Designers, get your asses on the web, start producing valuable work, and start valuing your work! Tired of this stupidity happening. This piece describes how a company managed to cut their budget by two hundred thousand dollars, only to be sold a stolen logo from some moron at a contest site.

I don’t care that they cut their budget that much, and I’m relieved that there’s a lesson about shopping on price in there. They aren’t the target of my annoyance. Designers are.

Whoever actually made their stolen logo was probably an actual designer, albeit one with a pretty low level of skill and ethics. It’s so embarrassing that the web market is so clued out on any sort of pricing standards that these sorts of things keep happening.

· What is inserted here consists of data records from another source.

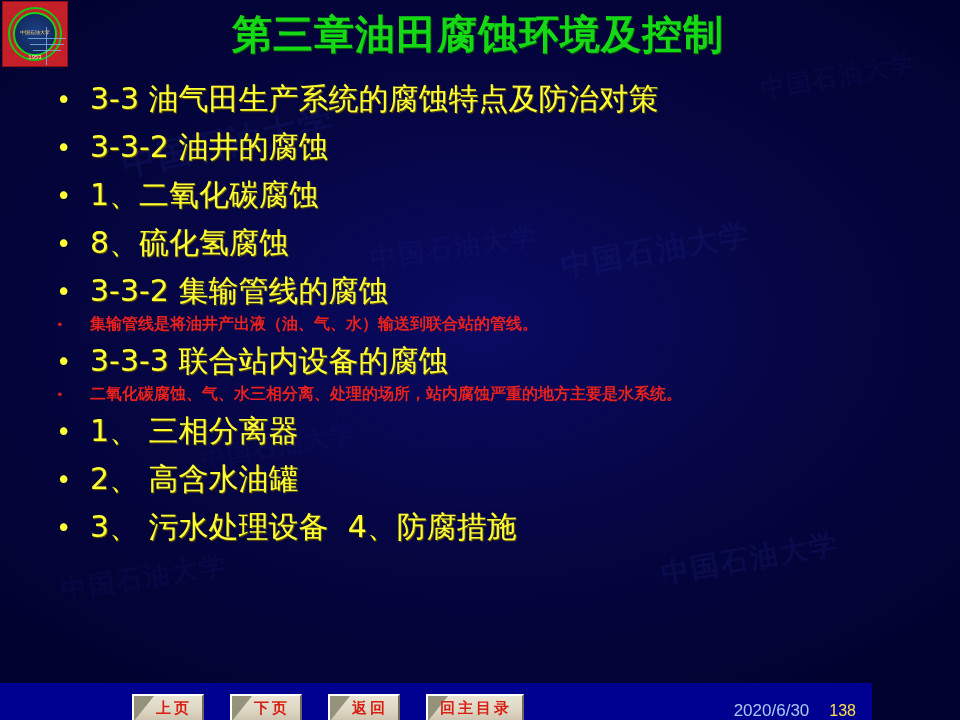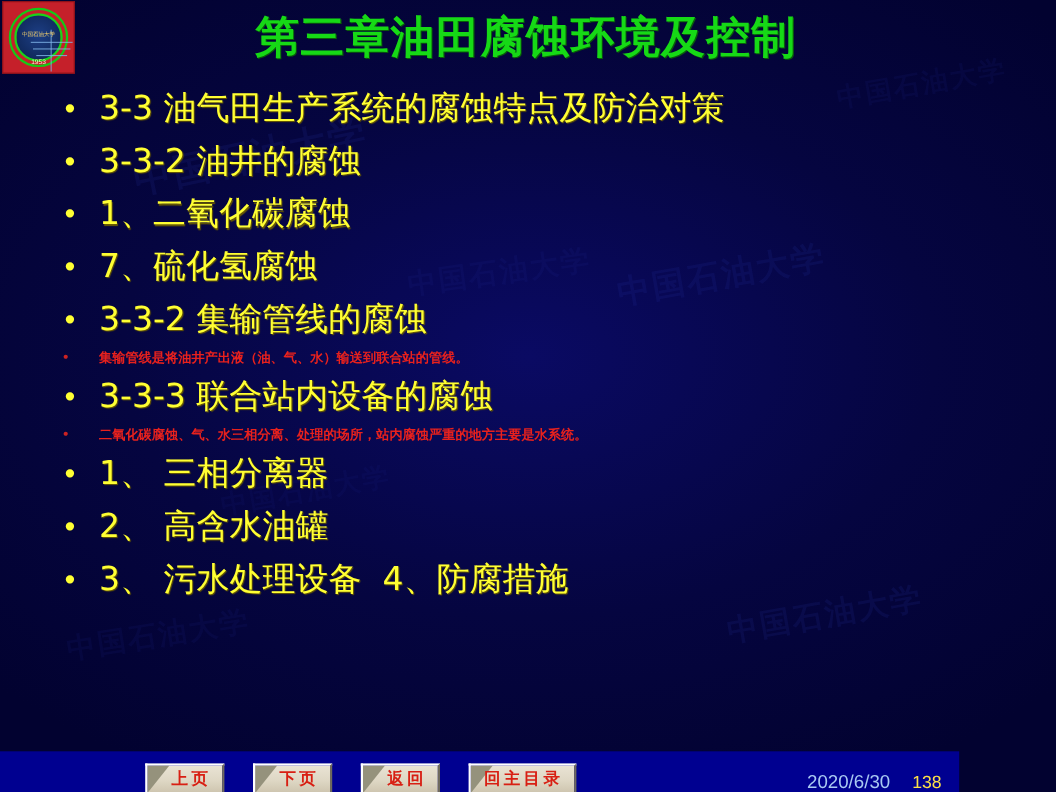--- a/index.html
+++ b/index.html
@@ -303,7 +303,7 @@
       </div>
       <div class="row lv1">
         <span class="bullet">•</span>
-        <span class="txt">7、硫化氢腐蚀</span>
+        <span class="txt">8、硫化氢腐蚀</span>
       </div>
       <div class="row lv1">
         <span class="bullet">•</span>

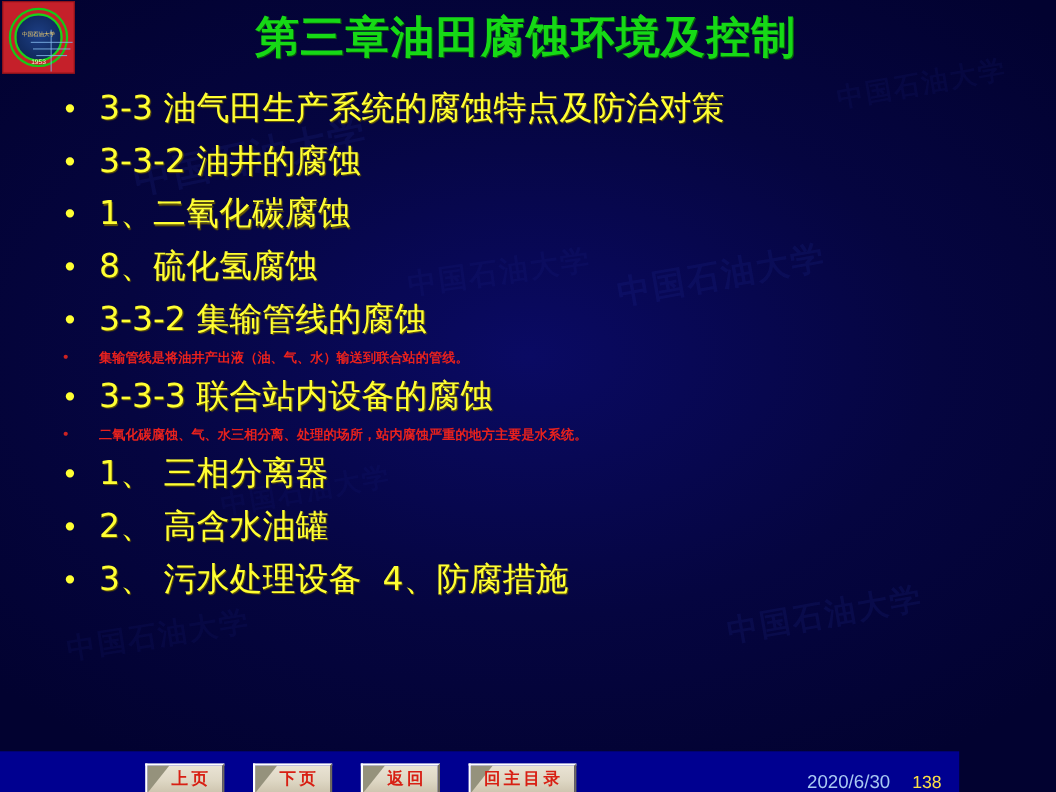--- a/index.html
+++ b/index.html
@@ -179,9 +179,9 @@
   }
   .lv2 .txt {
     color: #e8211d;
-    font-size: 12px;
+    font-size: 16px;
     font-weight: bold;
-    font-family: Liberation Serif, serif;
+    font-family: Liberation Mono, monospace;
     line-height: 22px;
     max-width: 720px;
   }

Why is there so much miscommunication about our pricing that we can’t ever pigeonhole a decent, middle-of-the-road price scheme that the public knows about? Because so few of us have any business training in school—design curricula simply don’t have any business focus; which is intensely, obviously stupid. We can make beautiful things that nobody else can make, yet we can’t make a living at it without years of blundering about, learning the simplest business concepts. We don’t know how to price our work, so the prices are all over the map. Our numbers tend to be totally imaginary, varying from studio to studio and not addressing actual market valuation. We’re always on the defensive against people who do know how to price us lower than we should be.

Designers’ prices are invariably based on us being constantly told that our work is valuable and special—but the proof of that is very, very slight. None of these medium-sized businesses starting out on the web can find a decent price that makes any sense—so they throw up their hands and go to contest sites, where they can throw out arbitrary numbers, and get something in return. It’s pathetic that’s even happening.